>>>>>
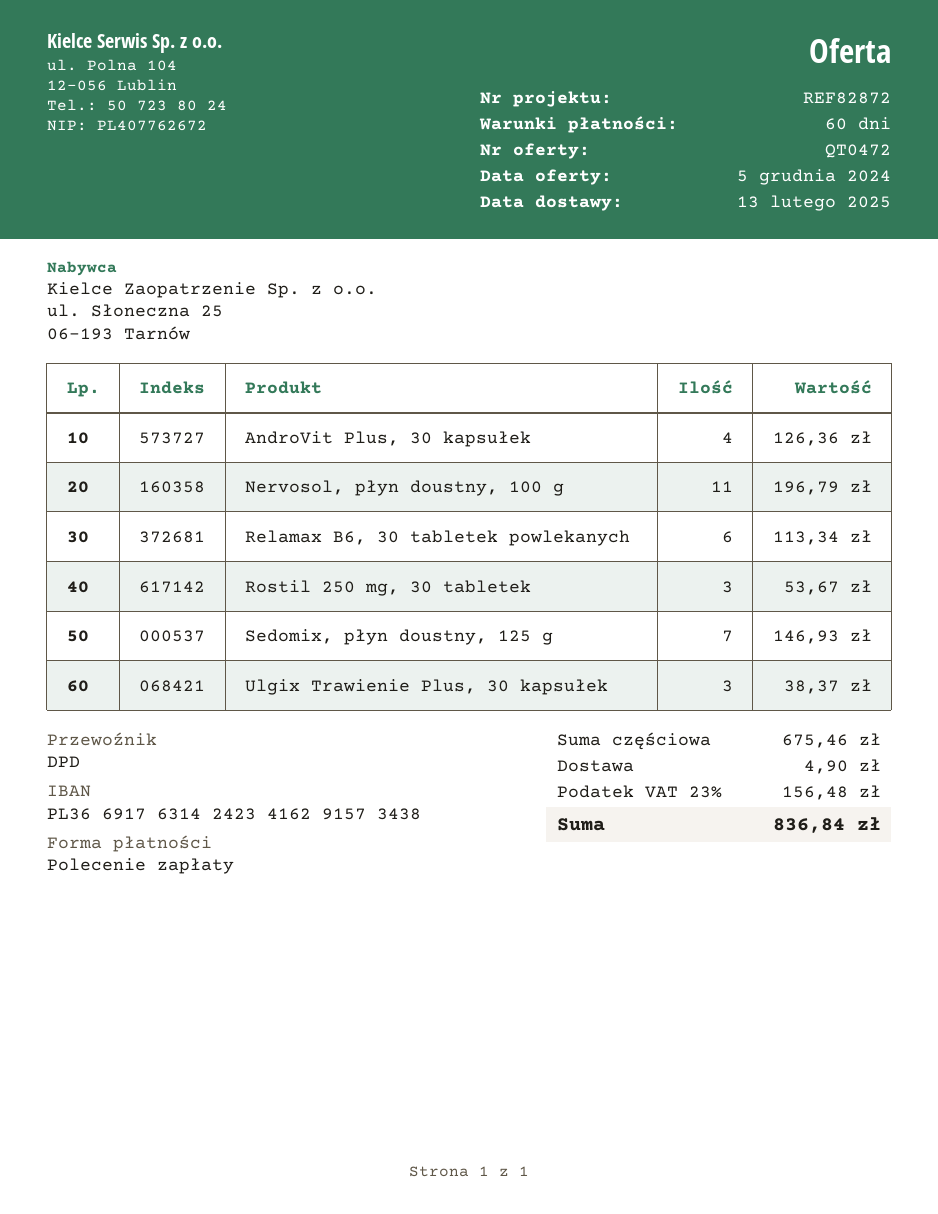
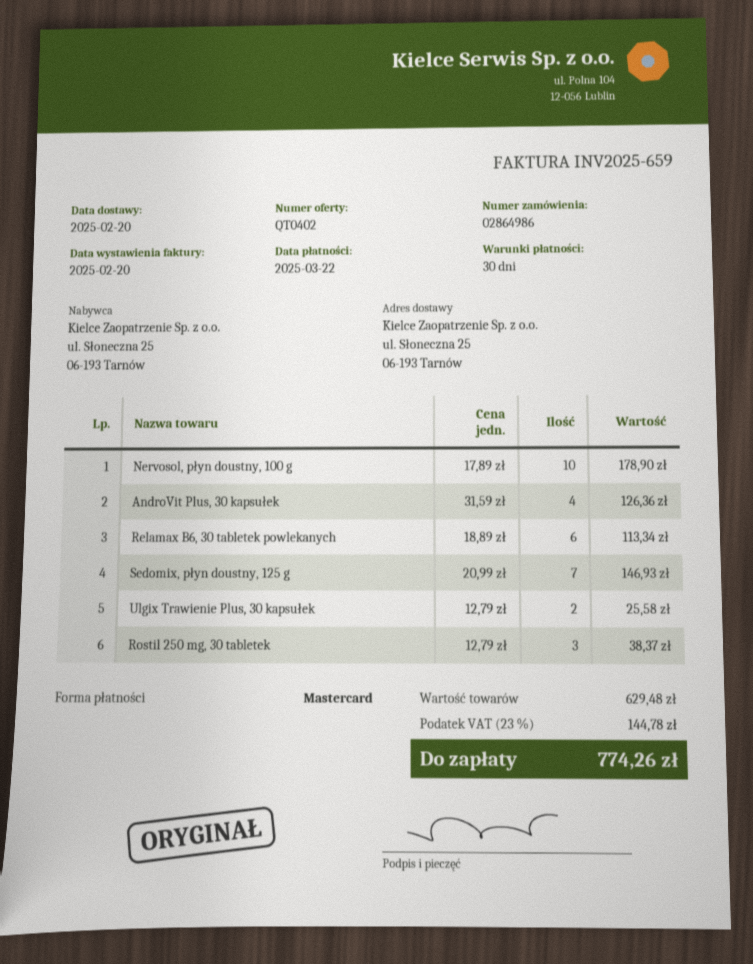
quote number: QT0472 -> QT0402
delivery date: 2025-02-13 -> 2025-02-20
payment terms: 60 days -> 30 days
payment method: direct debit -> Mastercard
Nervosol, płyn doustny, 100 g: 11 for 196.79 -> 10 for 178.90
Rostil 250 mg, 30 tabletek: 3 for 53.67 -> 3 for 38.37
Ulgix Trawienie Plus, 30 kapsułek: 3 for 38.37 -> 2 for 25.58
subtotal: 675.46 -> 629.48
shipping: 4.90 -> none
tax: 23% = 156.48 -> 23% = 144.78
total: 836.84 -> 774.26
<<<<<
REQUIREMENT:
Only the lines from the one with "Nervosol, płyn doustny, 100" through the end of the data belong in the answer, each reproduced exactly.

EXERCISE SOLUTION:
Nervosol, płyn doustny, 100 g: 11 for 196.79 -> 10 for 178.90
Rostil 250 mg, 30 tabletek: 3 for 53.67 -> 3 for 38.37
Ulgix Trawienie Plus, 30 kapsułek: 3 for 38.37 -> 2 for 25.58
subtotal: 675.46 -> 629.48
shipping: 4.90 -> none
tax: 23% = 156.48 -> 23% = 144.78
total: 836.84 -> 774.26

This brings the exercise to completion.